Hello there! :wave: Question on handling files/dir...
# flyte-support
b
Hello there! 👋 Question on handling files/directories on s3/gcs for performance. In all the examples I've seen about reading files from a remote directory, we define workflows as multiple tasks. To my understanding, generally the first one yields a FlyteDirectory, and later tasks work on the content that was downloaded locally (tmp/...).
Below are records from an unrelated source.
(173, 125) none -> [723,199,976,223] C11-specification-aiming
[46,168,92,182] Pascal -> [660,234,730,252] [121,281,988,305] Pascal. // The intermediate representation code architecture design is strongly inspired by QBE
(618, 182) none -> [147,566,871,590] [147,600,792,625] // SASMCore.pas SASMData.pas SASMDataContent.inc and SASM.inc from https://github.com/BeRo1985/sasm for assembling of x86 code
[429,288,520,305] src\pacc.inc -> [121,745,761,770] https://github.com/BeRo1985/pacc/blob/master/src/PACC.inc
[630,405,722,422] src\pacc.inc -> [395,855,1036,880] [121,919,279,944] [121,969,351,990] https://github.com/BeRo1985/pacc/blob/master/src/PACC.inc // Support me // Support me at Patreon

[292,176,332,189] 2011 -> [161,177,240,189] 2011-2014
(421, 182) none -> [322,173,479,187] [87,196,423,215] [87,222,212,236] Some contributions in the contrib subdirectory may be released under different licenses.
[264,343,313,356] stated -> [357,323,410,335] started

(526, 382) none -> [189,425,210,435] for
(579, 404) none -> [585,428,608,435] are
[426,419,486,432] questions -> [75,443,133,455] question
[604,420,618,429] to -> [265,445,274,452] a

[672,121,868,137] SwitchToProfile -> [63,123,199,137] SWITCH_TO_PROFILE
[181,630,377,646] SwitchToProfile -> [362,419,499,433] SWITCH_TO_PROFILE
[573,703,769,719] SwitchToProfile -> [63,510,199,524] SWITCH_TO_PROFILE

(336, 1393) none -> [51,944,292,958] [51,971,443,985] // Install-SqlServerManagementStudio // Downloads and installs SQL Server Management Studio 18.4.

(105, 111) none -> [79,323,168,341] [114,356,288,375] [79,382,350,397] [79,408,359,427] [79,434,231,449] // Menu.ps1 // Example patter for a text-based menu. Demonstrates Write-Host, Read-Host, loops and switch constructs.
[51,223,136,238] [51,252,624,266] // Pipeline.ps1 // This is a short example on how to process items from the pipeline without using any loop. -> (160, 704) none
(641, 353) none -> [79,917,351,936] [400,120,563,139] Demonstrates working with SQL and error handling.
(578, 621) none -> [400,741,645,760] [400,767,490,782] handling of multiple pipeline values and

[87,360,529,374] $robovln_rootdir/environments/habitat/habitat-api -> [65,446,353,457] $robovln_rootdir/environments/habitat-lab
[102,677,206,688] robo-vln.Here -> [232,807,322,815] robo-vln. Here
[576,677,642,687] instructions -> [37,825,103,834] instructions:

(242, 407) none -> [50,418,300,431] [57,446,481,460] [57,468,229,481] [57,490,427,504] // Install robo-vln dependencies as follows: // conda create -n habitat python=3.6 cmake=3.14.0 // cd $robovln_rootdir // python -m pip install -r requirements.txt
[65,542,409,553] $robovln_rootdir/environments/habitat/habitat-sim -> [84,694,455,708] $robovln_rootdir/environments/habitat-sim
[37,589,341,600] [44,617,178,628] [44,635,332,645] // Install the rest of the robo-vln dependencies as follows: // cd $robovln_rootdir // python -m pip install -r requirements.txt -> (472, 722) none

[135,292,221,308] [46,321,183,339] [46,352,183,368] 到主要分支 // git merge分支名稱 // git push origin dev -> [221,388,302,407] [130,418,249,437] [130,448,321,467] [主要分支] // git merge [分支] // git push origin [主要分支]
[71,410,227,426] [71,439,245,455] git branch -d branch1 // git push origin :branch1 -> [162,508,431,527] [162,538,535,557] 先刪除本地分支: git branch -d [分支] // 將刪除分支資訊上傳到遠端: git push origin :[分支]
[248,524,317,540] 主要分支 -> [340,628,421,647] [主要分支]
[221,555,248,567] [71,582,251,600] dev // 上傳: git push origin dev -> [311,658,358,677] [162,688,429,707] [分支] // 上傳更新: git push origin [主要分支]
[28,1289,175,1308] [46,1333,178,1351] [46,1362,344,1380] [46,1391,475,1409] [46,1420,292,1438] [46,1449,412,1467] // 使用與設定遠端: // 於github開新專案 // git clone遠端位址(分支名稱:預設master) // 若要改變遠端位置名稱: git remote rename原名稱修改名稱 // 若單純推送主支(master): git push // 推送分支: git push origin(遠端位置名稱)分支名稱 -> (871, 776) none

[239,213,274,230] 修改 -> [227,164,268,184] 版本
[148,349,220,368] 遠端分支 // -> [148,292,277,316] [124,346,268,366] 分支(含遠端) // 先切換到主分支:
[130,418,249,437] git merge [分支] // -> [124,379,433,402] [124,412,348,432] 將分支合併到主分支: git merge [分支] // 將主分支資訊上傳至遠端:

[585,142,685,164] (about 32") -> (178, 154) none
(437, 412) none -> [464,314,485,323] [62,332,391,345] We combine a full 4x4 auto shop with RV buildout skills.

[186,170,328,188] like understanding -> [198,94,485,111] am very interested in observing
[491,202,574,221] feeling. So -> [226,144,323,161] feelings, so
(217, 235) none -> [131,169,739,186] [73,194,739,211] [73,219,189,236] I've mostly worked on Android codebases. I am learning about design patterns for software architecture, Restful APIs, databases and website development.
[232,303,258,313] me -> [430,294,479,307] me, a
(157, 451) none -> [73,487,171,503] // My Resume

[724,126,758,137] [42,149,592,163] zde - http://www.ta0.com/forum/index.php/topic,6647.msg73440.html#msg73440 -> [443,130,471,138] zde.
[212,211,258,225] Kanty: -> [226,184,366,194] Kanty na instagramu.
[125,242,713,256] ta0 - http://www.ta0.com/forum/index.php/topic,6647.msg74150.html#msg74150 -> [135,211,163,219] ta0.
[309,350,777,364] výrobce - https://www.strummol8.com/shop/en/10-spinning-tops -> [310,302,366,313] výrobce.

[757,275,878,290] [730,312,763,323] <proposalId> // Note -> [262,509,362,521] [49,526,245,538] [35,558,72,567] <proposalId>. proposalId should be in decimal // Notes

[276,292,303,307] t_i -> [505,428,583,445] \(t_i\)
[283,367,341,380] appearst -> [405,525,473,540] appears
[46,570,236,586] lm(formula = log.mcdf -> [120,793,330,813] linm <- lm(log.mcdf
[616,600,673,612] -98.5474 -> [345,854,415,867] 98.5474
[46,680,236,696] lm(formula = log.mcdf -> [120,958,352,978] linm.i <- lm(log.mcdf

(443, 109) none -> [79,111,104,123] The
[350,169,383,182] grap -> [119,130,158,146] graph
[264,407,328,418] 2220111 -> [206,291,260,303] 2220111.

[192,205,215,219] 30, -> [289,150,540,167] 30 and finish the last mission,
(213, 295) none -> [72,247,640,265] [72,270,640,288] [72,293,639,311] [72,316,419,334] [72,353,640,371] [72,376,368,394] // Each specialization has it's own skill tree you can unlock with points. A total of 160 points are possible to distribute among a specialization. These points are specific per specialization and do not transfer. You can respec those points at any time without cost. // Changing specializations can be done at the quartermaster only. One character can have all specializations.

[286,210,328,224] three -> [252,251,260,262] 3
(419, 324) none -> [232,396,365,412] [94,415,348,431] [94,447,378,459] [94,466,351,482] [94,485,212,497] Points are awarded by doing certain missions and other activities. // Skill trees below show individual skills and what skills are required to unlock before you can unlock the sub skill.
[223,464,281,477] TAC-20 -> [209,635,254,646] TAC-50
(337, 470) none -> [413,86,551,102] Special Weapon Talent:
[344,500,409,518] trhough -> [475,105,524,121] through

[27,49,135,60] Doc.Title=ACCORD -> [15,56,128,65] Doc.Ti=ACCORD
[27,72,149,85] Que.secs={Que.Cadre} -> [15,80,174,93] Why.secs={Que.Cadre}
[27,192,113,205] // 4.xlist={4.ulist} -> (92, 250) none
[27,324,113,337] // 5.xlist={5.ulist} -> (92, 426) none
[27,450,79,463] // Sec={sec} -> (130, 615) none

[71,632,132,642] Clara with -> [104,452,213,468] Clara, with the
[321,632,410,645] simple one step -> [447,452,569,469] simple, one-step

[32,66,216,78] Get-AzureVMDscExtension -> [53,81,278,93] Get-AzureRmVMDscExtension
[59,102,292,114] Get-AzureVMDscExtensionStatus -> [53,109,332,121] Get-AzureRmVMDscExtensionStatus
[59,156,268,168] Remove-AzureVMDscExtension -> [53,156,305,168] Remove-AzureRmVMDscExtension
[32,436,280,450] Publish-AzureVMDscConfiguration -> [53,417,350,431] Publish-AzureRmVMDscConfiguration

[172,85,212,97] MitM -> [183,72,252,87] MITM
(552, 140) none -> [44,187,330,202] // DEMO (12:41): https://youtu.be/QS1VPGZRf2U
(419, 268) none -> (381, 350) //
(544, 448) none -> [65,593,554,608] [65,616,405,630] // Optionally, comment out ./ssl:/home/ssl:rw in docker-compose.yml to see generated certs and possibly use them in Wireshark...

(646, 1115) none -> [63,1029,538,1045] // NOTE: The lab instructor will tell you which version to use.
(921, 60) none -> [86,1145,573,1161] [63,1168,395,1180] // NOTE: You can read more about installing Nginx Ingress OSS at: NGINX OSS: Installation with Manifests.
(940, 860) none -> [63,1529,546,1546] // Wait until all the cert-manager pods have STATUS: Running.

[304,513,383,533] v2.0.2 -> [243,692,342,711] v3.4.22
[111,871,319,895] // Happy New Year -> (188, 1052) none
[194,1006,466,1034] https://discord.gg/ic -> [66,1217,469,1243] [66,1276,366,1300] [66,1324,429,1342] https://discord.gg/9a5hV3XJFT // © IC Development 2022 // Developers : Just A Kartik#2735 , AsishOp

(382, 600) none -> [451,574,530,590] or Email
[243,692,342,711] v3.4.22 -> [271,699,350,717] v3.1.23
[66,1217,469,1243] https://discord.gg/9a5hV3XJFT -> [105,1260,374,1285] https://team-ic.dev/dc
For instance, when reading from a bucket containing two txt files (
foo.txt
and
bar.txt
):
Copy code
import os
from flytekit import task, workflow, Resources
from flytekit.types.file import FlyteFile
from flytekit.types.directory import FlyteDirectory
from typing import Tuple

@workflow
def wf(dirpath: str) -> str:

    # These two below works, as get_dir downloads the directory content to the local disk.
    flytedir = get_dir(dirpath=dirpath)
    foo, bar = do_stuff_on_dir(flytedir=flytedir)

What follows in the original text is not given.